Proteomics 1400-225PROT-en

Studenci będą przeprowadzać oczyszczanie różnych kompleksów białkowych z drożdży Saccharomyces cerevisiae oraz Schizosaccharomyces pombe (każda para inny kompleks) przy użyciu metody Tandemowej Chromatografii Powinowactwa. Polega ona na wprowadzaniu za pomocą rekombinacji homologicznej znacznika TAP na końcu C badanego białka przy zachowaniu naturalnego promotora i oczyszczaniu kompleksu białkowego za pomocą dwóch następujących po sobie kroków chromatografii powinowactwa. Po oczyszczaniu część frakcji będzie trawiona trypsyną i bezpośrednio analizowana w spektrometrze mas.

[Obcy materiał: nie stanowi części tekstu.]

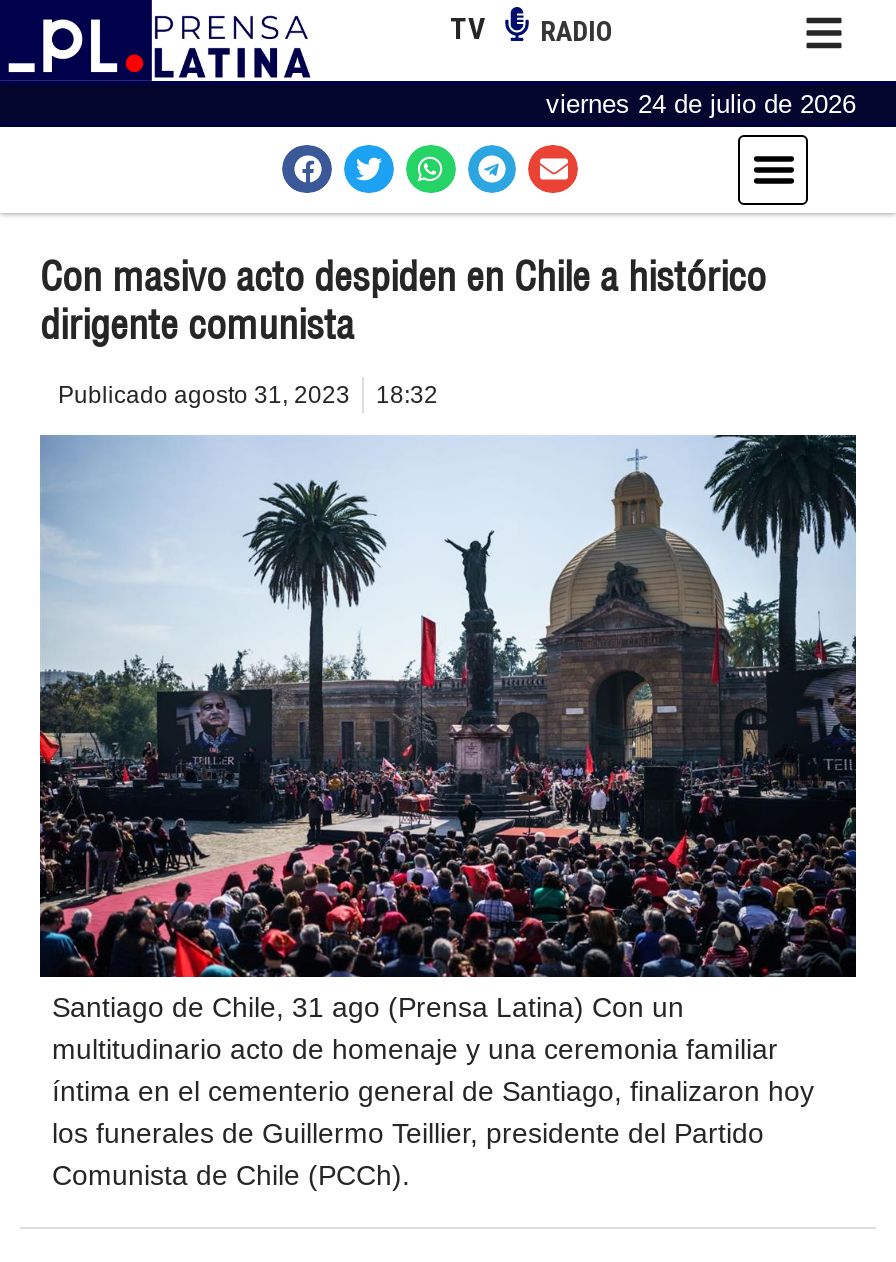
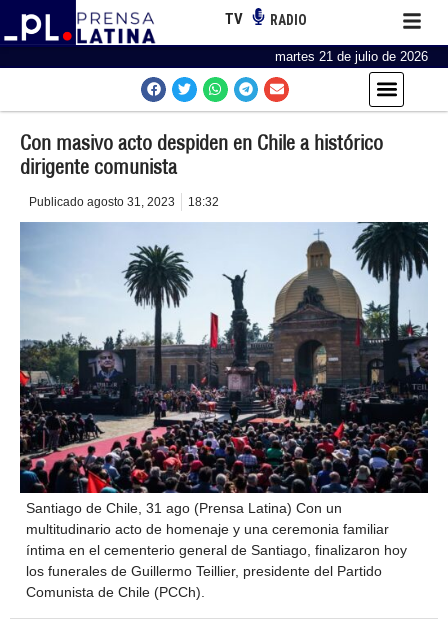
- viernes 24 de julio de 2026
+ martes 21 de julio de 2026
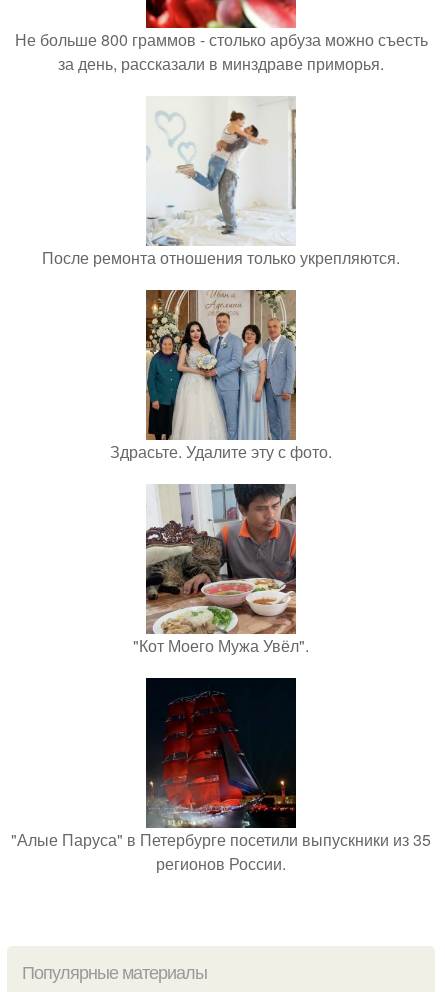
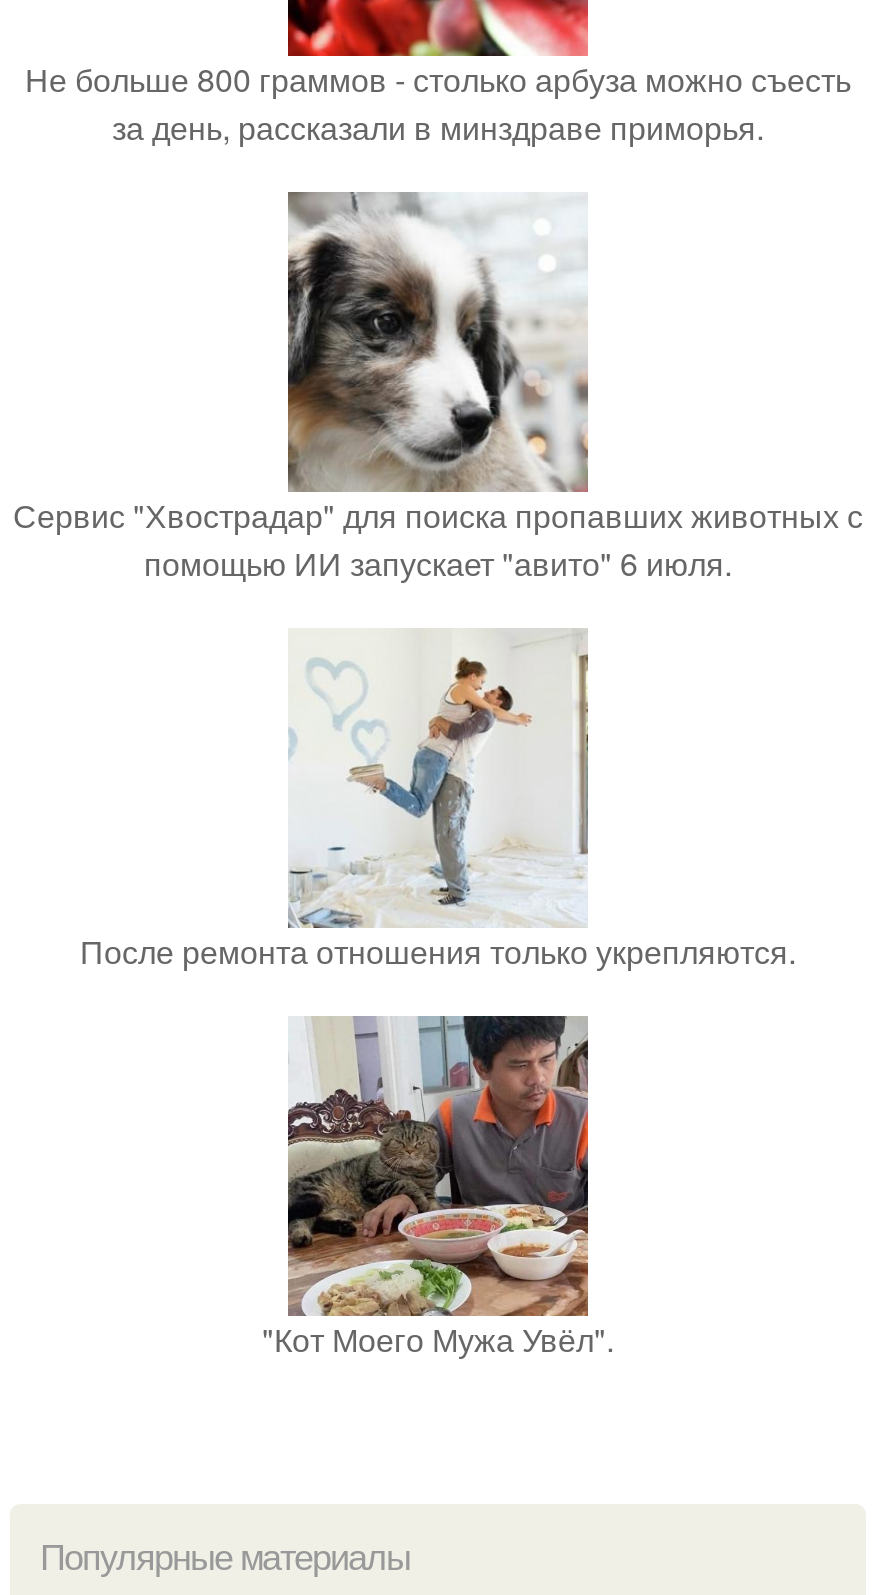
+ [image]
+ Сервис "Хвострадар" для поиска пропавших животных с
+ помощью ИИ запускает "авито" 6 июля.

moved down: [image] | После ремонта отношения только укрепляются.

- [image]
- Здрасьте. Удалите эту с фото.

moved down: [image] | "Кот Моего Мужа Увёл".

- [image]
- "Алые Паруса" в Петербурге посетили выпускники из 35
- регионов России.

Pozostała część oczyszczonych kompleksów będzie wytrącana, rozdzielana na żelach białkowych typu SDS-PAGE i barwiona błękitem Coomassie. Prążki widoczne na żelach będą wycinane i zostanie przeprowadzona identyfikacja za pomocą trawienia trypsyną i spektrometrii mas. Studenci będą sami prowadzić preparatykę próbek, polegającą na redukcji/alkilacji cystein, trawieniu białek trypsyną i elucji powstałych peptydów z żelu. Dane uzyskane w analizach proteomicznych będą interpretowane przez studentów (6 godzin). Studenci zapoznają się z wtedy z oprogramowaniem niezbędnym do rozumienia danych uzyskiwanych w analizach proteomicznych (programy MASCOT, ProteinProspector).
Fragment białka A znajdujący się w znaczniku TAP pozwala również na bardzo łatwą detekcję białka fuzyjnego za pomocą analizy typu western, przy użyciu jako przeciwciała peroksydazy chrzanowej opłaszczonej przeciwciałami IgG królika. Studenci będą szacować wielkość analizowanych kompleksów za pomocą sączenia molekularnego, po którym frakcje będą analizowane techniką western.
Studenci na podstawie wyników spektrometrii mas, obrazu żelu i sączenia molekularnego powinny wysunąć hipotezy dotyczące składu oraz stechiometrii podjednostek analizowanych kompleksów.

Część teoretyczna - 15 godzin.
Wykład przedstawia podstawy teoretyczne analiz proteomicznych z zastosowaniem spektrometrii mas. Proteomika definiowana jest jako narzędzie systemowego podejścia do biologii umożliwiające identyfikację składu białkowego próbek, określanie i lokalizację ich modyfikacji potranslacyjnych i mapowanie sieci oddziaływań między białkami. Godziny1-3: ogólne informacje o proteomach, cechy białek ważne dla zrozumienia technik proteomicznych, oraz metody ekstrakcji, frakcjonowania i wzbogacania proteomów. Godziny 4-5: wprowadzenie do spektrometrii mas jako najbardziej efektywnej metody analitycznej. Omawiany jest sposób, w jaki pomiary mas cząsteczkowych prowadzą do identyfikacji białek, rodzaje spektrometrów mas i typy przeprowadzanych analiz. Godziny 6-8: objaśnienie i interpretacja widm uzyskiwanych w spektrometrii mas. Omawiane są widma mas cząsteczkowych dla peptydów i białek oraz metody obliczania mas cząsteczkowych. Podkreślona jest rola fragmentacji cząsteczek w trakcie pomiaru mas, jako narzędzia niezbędnego w nowoczesnej proteomice. Godziny 9-12: przedstawienie procesu identyfikacji białek przez pomiary mas fragmentów białek w eksperymencie sprzężenia chromatografii cieczowej i spektrometrii mas z fragmentacją kolizyjną (LC-MS-MS/MS), przeszukiwanie baz danych sekwencji białkowych i identyfikację białka przez porównanie z danymi eksperymentalnymi. Omawiane są stosowane narzędzia bioinformatyczne, porównywane różne strategie używane do identyfikacji oraz sposoby oceny i weryfikacji uzyskiwanych rezultatów. W dalszej części przedstawione są metody identyfikacji i lokalizacji modyfikacji potranslacyjnych. Ostatnią część wykładu zajmują przykłady zastosowań różnego typu eksperymentów proteomicznych do rozwiązywania problemów zarówno w biologii jak i w medycynie. Przedstawiane jest również nowe podejście do proteomiki różnicowej z zastosowaniem znakowania stabilnymi izotopami. Omówione zostają perspektywy zastosowania proteomiki do diagnostyki medycznej zilustrowane pierwszymi próbami opracowania nowych procedur diagnostycznych np. dla wczesnego wykrywania raka.